> [Your task]
Word for word, restate the lines of the material below from its first line through the one containing "[310,624,645,639] Build/impi_intel_linux_64_inspect. ->". Omit the rest.
===============
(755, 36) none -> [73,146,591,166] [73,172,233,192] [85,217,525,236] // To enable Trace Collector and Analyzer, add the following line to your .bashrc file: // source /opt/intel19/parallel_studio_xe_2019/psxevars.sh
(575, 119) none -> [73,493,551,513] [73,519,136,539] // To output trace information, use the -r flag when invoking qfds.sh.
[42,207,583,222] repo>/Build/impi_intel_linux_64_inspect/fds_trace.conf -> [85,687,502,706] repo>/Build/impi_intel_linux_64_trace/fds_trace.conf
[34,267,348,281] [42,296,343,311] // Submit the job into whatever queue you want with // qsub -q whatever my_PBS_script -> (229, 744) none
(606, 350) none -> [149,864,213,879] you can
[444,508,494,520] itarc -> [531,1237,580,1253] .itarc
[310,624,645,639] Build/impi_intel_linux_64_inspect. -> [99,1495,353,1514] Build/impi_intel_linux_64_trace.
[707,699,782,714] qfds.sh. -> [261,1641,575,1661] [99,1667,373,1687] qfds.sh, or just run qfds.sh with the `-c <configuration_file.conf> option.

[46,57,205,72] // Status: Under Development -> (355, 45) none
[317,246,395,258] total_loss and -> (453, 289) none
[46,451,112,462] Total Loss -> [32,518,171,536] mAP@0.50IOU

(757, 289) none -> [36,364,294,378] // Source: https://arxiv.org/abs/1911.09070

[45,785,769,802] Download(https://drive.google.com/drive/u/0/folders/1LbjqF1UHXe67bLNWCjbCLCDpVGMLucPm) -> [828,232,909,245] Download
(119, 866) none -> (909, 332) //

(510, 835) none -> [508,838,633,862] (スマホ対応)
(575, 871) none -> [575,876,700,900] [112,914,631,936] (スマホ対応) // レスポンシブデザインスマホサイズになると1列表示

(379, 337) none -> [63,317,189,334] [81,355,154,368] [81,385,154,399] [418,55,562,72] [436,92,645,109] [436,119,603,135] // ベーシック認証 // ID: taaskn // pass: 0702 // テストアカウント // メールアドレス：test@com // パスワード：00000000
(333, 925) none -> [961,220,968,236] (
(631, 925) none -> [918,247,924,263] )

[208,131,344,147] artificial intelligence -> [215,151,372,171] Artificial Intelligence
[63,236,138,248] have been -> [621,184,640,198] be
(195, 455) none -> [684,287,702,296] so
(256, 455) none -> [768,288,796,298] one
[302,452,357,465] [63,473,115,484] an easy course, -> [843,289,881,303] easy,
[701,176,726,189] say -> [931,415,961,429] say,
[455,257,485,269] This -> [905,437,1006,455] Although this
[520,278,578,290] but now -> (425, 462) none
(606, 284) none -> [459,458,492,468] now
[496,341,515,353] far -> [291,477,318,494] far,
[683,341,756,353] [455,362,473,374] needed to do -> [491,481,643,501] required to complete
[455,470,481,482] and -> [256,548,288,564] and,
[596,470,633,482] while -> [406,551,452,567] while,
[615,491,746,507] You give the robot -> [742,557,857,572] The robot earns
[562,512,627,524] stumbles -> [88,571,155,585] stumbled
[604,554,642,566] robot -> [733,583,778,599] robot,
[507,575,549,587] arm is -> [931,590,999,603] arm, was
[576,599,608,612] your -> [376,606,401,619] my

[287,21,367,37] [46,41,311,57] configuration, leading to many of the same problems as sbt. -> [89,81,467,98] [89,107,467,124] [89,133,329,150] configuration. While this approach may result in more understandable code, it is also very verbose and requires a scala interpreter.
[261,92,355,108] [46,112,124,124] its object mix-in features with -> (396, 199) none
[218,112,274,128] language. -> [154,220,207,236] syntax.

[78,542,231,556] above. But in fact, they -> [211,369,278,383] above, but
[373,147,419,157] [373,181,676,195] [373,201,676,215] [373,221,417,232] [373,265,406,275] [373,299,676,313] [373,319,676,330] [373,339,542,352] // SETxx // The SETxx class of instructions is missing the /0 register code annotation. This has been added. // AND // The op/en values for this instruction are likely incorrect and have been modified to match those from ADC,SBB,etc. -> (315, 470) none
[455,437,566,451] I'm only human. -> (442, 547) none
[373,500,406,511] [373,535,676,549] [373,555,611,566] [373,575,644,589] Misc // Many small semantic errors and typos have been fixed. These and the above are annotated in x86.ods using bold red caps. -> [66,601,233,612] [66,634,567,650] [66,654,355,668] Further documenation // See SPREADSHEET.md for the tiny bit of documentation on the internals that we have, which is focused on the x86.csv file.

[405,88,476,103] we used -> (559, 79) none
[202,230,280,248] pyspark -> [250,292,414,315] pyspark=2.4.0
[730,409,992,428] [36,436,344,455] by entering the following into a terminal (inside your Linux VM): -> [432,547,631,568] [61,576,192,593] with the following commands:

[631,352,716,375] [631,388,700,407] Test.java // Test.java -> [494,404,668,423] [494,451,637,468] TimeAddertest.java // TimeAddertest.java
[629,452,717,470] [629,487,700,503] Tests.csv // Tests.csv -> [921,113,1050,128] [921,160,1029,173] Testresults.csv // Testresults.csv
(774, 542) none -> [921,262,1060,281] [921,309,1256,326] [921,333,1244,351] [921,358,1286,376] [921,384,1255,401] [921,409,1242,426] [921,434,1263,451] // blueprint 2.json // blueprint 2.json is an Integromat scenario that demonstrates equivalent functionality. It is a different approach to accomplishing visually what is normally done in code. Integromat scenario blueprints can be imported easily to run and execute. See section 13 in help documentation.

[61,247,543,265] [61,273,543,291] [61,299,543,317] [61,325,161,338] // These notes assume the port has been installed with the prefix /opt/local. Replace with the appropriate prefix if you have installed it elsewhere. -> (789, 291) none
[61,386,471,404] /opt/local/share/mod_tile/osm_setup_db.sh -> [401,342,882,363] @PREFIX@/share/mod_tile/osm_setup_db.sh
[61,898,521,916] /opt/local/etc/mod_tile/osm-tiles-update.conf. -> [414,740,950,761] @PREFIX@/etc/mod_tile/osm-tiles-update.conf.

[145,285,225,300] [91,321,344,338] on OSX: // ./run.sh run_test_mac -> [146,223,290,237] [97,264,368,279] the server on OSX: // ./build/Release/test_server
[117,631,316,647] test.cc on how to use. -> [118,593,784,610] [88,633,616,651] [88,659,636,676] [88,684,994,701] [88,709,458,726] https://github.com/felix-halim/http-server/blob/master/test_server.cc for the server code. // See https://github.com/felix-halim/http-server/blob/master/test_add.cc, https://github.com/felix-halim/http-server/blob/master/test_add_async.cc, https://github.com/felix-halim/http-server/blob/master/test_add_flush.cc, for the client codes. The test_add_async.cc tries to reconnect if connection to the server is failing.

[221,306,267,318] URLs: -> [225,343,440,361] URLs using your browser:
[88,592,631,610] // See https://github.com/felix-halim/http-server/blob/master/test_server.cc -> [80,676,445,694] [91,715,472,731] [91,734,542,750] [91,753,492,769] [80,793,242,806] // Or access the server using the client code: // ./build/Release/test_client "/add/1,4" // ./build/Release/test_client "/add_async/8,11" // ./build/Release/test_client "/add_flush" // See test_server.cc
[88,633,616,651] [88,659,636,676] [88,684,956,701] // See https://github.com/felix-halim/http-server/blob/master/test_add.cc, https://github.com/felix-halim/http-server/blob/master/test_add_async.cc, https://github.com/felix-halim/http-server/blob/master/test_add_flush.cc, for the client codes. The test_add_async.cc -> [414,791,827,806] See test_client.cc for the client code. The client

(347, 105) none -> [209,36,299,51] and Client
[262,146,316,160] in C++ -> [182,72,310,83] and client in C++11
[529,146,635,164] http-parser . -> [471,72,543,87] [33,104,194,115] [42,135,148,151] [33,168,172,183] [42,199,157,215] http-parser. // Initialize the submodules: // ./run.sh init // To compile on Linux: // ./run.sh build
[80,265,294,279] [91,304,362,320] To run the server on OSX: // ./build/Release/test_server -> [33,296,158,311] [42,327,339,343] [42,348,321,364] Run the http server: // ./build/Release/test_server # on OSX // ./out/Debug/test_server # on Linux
===============
> [Reply]
(755, 36) none -> [73,146,591,166] [73,172,233,192] [85,217,525,236] // To enable Trace Collector and Analyzer, add the following line to your .bashrc file: // source /opt/intel19/parallel_studio_xe_2019/psxevars.sh
(575, 119) none -> [73,493,551,513] [73,519,136,539] // To output trace information, use the -r flag when invoking qfds.sh.
[42,207,583,222] repo>/Build/impi_intel_linux_64_inspect/fds_trace.conf -> [85,687,502,706] repo>/Build/impi_intel_linux_64_trace/fds_trace.conf
[34,267,348,281] [42,296,343,311] // Submit the job into whatever queue you want with // qsub -q whatever my_PBS_script -> (229, 744) none
(606, 350) none -> [149,864,213,879] you can
[444,508,494,520] itarc -> [531,1237,580,1253] .itarc
[310,624,645,639] Build/impi_intel_linux_64_inspect. -> [99,1495,353,1514] Build/impi_intel_linux_64_trace.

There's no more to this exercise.